Once the images are set aside, print the remaining lines below exactly.

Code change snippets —
---+---

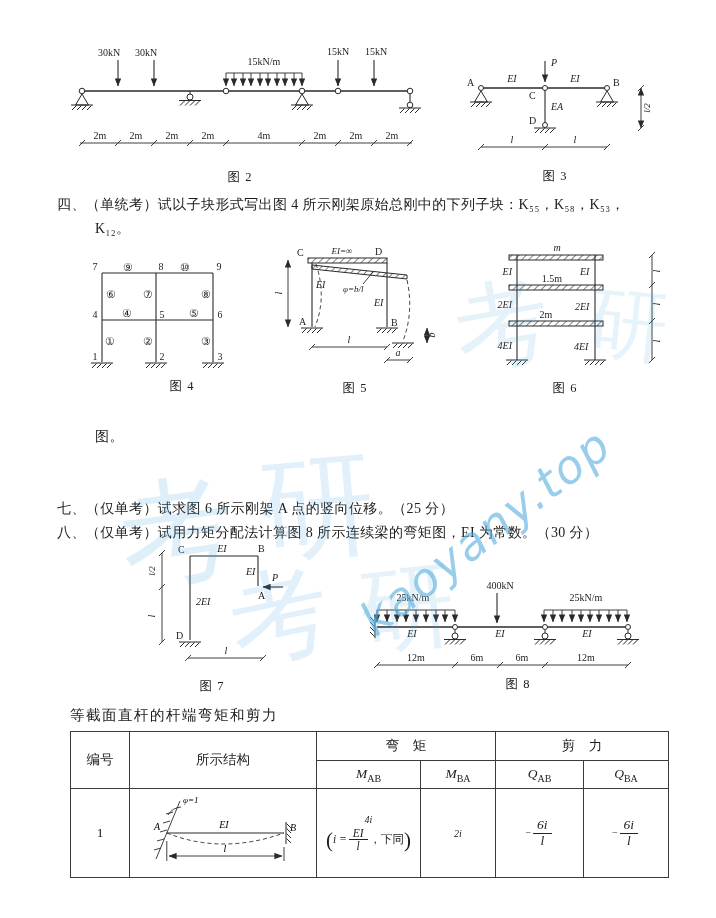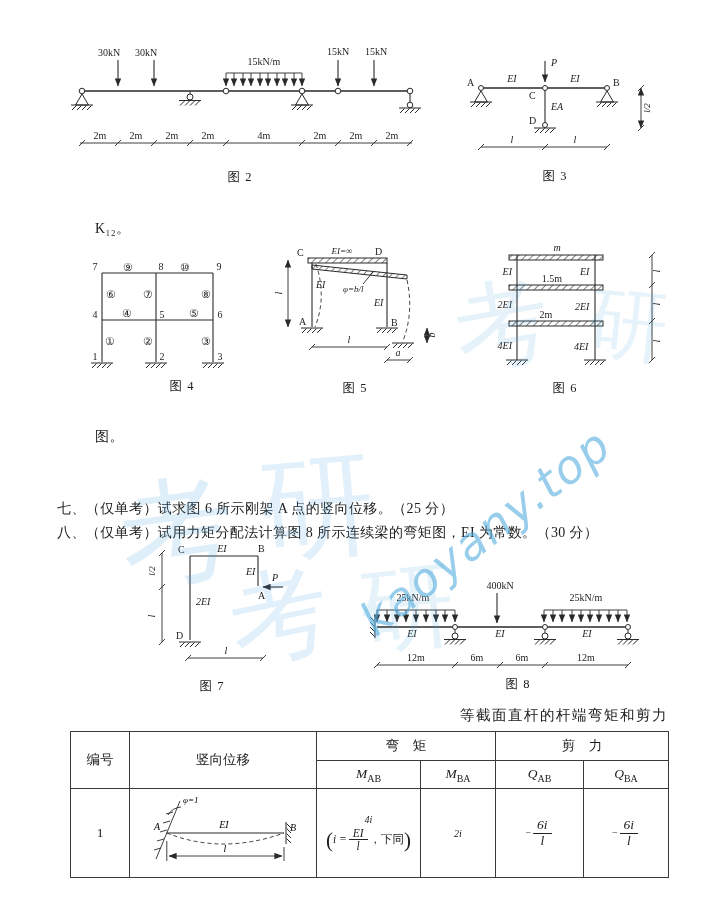--- a/index.html
+++ b/index.html
@@ -158,6 +158,7 @@
   <text class="cap" text-anchor="middle" x="100" y="132">图 3</text>
 </svg>
 
+<div class="qline" style="left:57px;top:196px">四、（单统考）试以子块形式写出图 4 所示刚架原始总刚中的下列子块：K₅₅，K₅₈，K₅₃，</div>
 <div class="qline" style="left:95px;top:220px">K₁₂。</div>
 
 <svg class="fig" style="left:75px;top:246px" width="185" height="150" viewBox="0 0 185 150">

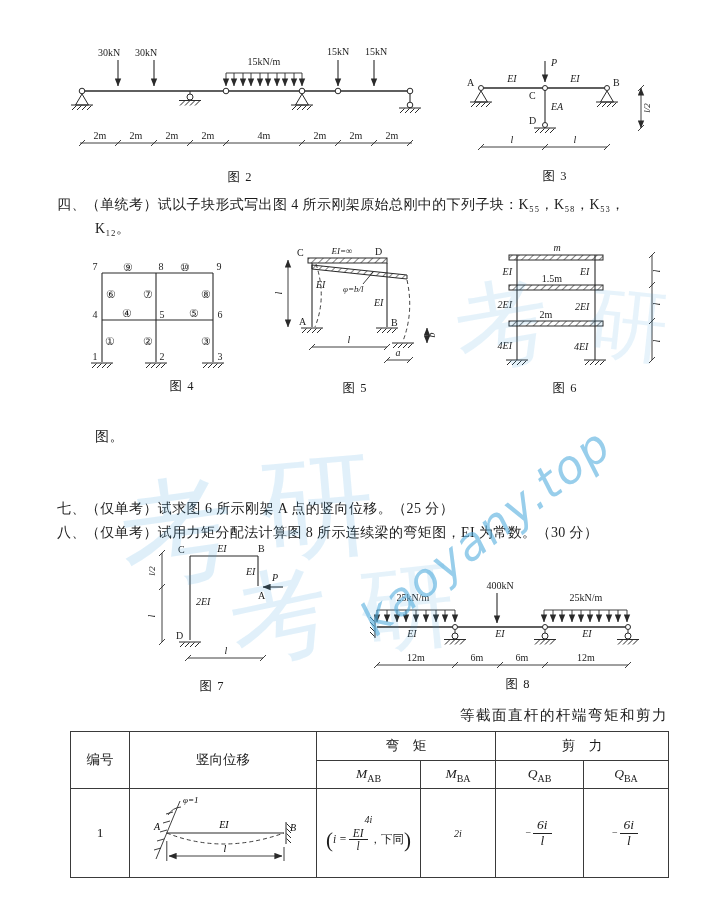--- a/index.html
+++ b/index.html
@@ -19,7 +19,7 @@
   .hinge{fill:#ffffff;stroke:#2a2a2a;stroke-width:1}
   .hrect{fill:url(#hp);stroke:#2a2a2a;stroke-width:1}
   
-  .tbl-title{position:absolute;left:70px;top:706px;width:598px;text-align:right;
+  .tbl-title{position:absolute;left:70px;top:706px;width:598px;text-align:left;
              font-size:14.5px;letter-spacing:1.5px}
   .tbl-wrap{position:absolute;left:70px;top:731px}
   .ms-table{border-collapse:collapse;table-layout:fixed;width:598px;border:1.6px solid #3a3a3a}

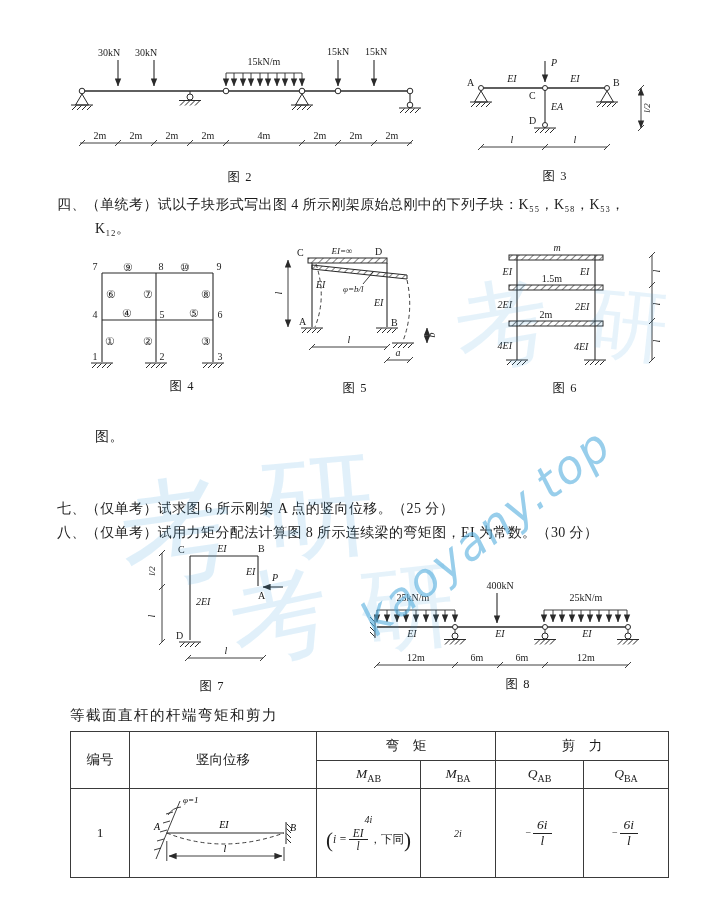--- a/index.html
+++ b/index.html
@@ -360,7 +360,7 @@
   <tbody>
           <tr class="hr1">
     <td rowspan="2">编号</td>
-    <td rowspan="2">竖向位移</td>
+    <td rowspan="2">所示结构</td>
     <td colspan="2">弯　矩</td>
     <td colspan="2">剪　力</td>
   </tr>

---+---

EXERCISE RESPONSE —
--- a/index.html
+++ b/index.html
@@ -158,6 +158,7 @@
   <text class="cap" text-anchor="middle" x="100" y="132">图 3</text>
 </svg>
 
+<div class="qline" style="left:57px;top:196px">四、（单统考）试以子块形式写出图 4 所示刚架原始总刚中的下列子块：K₅₅，K₅₈，K₅₃，</div>
 <div class="qline" style="left:95px;top:220px">K₁₂。</div>
 
 <svg class="fig" style="left:75px;top:246px" width="185" height="150" viewBox="0 0 185 150">

--- a/index.html
+++ b/index.html
@@ -19,7 +19,7 @@
   .hinge{fill:#ffffff;stroke:#2a2a2a;stroke-width:1}
   .hrect{fill:url(#hp);stroke:#2a2a2a;stroke-width:1}
   
-  .tbl-title{position:absolute;left:70px;top:706px;width:598px;text-align:right;
+  .tbl-title{position:absolute;left:70px;top:706px;width:598px;text-align:left;
              font-size:14.5px;letter-spacing:1.5px}
   .tbl-wrap{position:absolute;left:70px;top:731px}
   .ms-table{border-collapse:collapse;table-layout:fixed;width:598px;border:1.6px solid #3a3a3a}

--- a/index.html
+++ b/index.html
@@ -360,7 +360,7 @@
   <tbody>
           <tr class="hr1">
     <td rowspan="2">编号</td>
-    <td rowspan="2">竖向位移</td>
+    <td rowspan="2">所示结构</td>
     <td colspan="2">弯　矩</td>
     <td colspan="2">剪　力</td>
   </tr>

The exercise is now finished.